Despite the generous help from the government, one Walmart store in Ohio held a food drive for its own employees. The nation’s largest retailer could relieve the burden it places on the public — and its own employees — in a pretty simple way: raising wages.

Salon‘s Josh Eidelson — who relentlessly tracks the growing pressure from organized labor to improve conditions for low-wage workers — reports that Walmart “pegs its average hourly wage at $12.78, but that figure includes managers and excludes workers who aren’t full-time. Drawing on 2011 IBISworld data and GlassDoor.com surveys, OUR Walmart activists have pegged the wage at less than $9 per hour.”

A 2011 study from UC Berkeley Center for Labor Research and Education found that if Walmart raised its minimum wage to $12 — an increase of $1,670 to $6,500 per year per employee — and passed the entire cost of the hike on to consumers, the result would be an increase of 1.1 percent in prices.

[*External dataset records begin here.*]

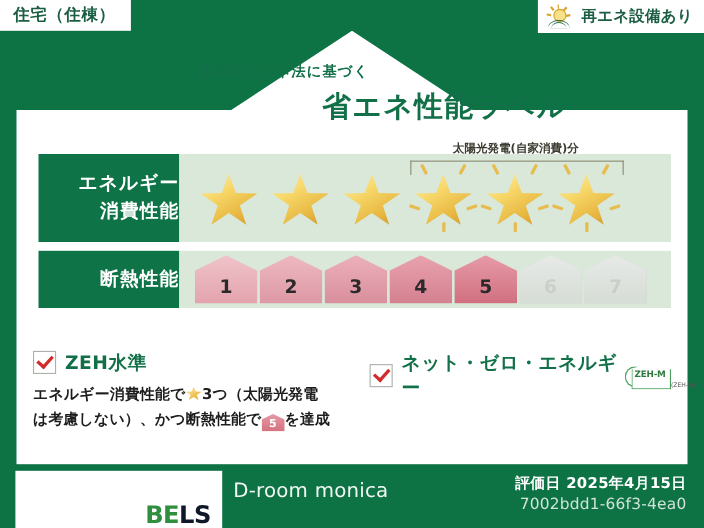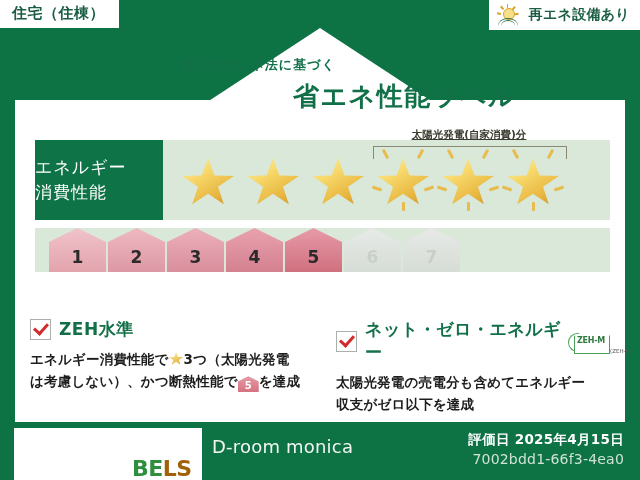--- a/index.html
+++ b/index.html
@@ -90,7 +90,7 @@
   }
   .bracket-cap{
     position:absolute;left:210px;top:-12px;width:192px;text-align:center;
-    font-size:10.5px;font-weight:bold;color:#3a3a2f;white-space:nowrap;text-decoration:underline;
+    font-size:10.5px;font-weight:bold;color:#3a3a2f;white-space:nowrap;
   }
 
   

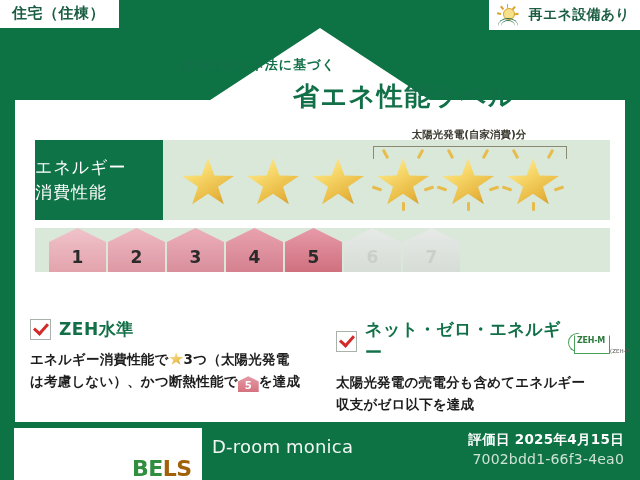--- a/index.html
+++ b/index.html
@@ -58,8 +58,8 @@
   .rrow{display:flex;align-items:stretch;margin-bottom:8px;}
   .rrow-label{
     width:128px;min-height:80px;background:#0e7346;color:#fff;
-    display:flex;flex-direction:column;align-items:flex-start;justify-content:center;
-    font-size:17px;font-weight:normal;line-height:1.45;letter-spacing:1px;
+    display:flex;flex-direction:column;align-items:flex-end;justify-content:center;
+    font-size:17px;font-weight:bold;line-height:1.45;letter-spacing:1px;
   }
   .rrow-label.short{min-height:52px;}
   .rrow-body{

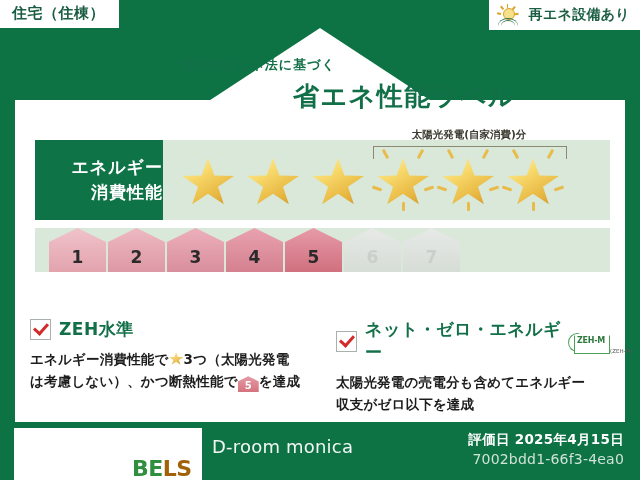--- a/index.html
+++ b/index.html
@@ -290,6 +290,9 @@
     </div>
 
     <div class="rrow">
+      <div class="rrow-label short">
+        <span>断熱性能</span>
+      </div>
       <div class="rrow-body">
         <div class="houses">
           <span class="house">

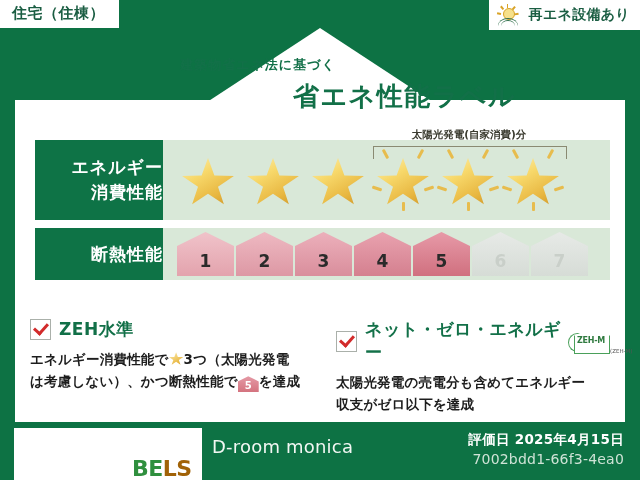--- a/index.html
+++ b/index.html
@@ -353,7 +353,7 @@
         </span>
       </div>
       <div class="crit-body">
-        <span>太陽光発電の売電分も含めてエネルギー</span><br>
+        <br>
         <span>収支がゼロ以下を達成</span>
       </div>
     </div>

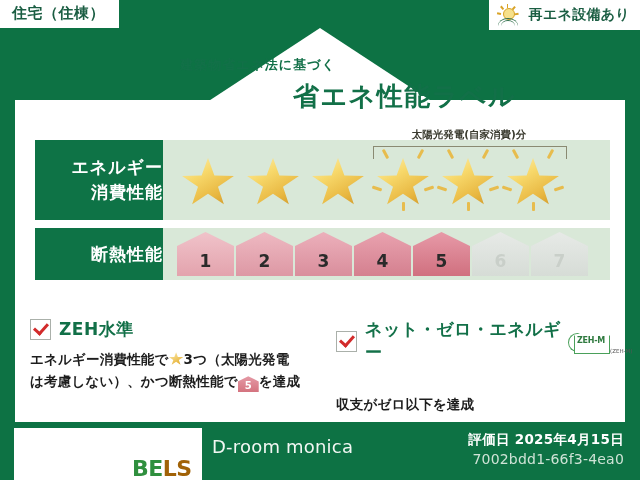--- a/index.html
+++ b/index.html
@@ -354,7 +354,6 @@
       </div>
       <div class="crit-body">
         <br>
-        <span>収支がゼロ以下を達成</span>
       </div>
     </div>
   </div>

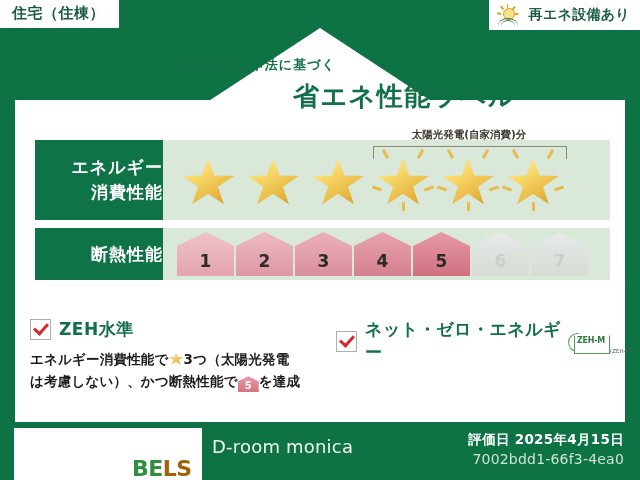--- a/index.html
+++ b/index.html
@@ -178,7 +178,7 @@
   .bels-jp{font-size:19px;font-weight:bold;color:#0369a1;letter-spacing:1px;margin-top:47px;}
   .bels-mark{font-size:22px;font-weight:bold;letter-spacing:-.5px;}
   .bels-mark .b1{color:#2f8f3e;}
-  .bels-mark .b2{color:#a16207;}
+  .bels-mark .b2{color:#0f172a;}
   .bldg{
     position:absolute;left:212px;top:14px;font-size:18px;color:#f2f7f3;
     font-weight:normal;letter-spacing:.2px;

Walmart’s prices are reportedly about 15 percent below its competitors’.

But the company could offer its employees a raise of $5.83 an hour, guaranteeing that no full-time associate would earn less than $25,000 a year, according to a new study from the progressive think tank Demos, and it would “not cost the company or its customers one additional dime.” All it would have to do is stop buying back its own stock and paying dividends.

“The six heirs of Sam Walton, founder of Walmart, are already among the world’s wealthiest people, with a combined net worth of $144.7 billion,” the report’s authors Catherine Ruetschlin and Amy Traub note. “In 2010, when the family’s fortune was worth ‘just’ $89.5 billion, it was already greater than the total financial assets of the least-wealthy 41.5 percent of American families combined.” Demos estimates that last year, while many of its employees were in poverty and forced to turn to taxpayer assistance, the Walton family took in $2.66 billion in dividend payments.

The report suggests that by “reinvesting” in its own employees, the retailer would also reduce employee turnover, estimated at 500,000 people leaving the company every year. This generous assertion doesn’t acknowledge that cycling new employees in and out of stores may be a strategy to prevent workers from organizing, which could lead to demands for actual livable wages.

Because if Walmart ever had any intention of compensating its employees so that they wouldn’t need charity from the government or their colleagues, this report suggests that it could do so right now.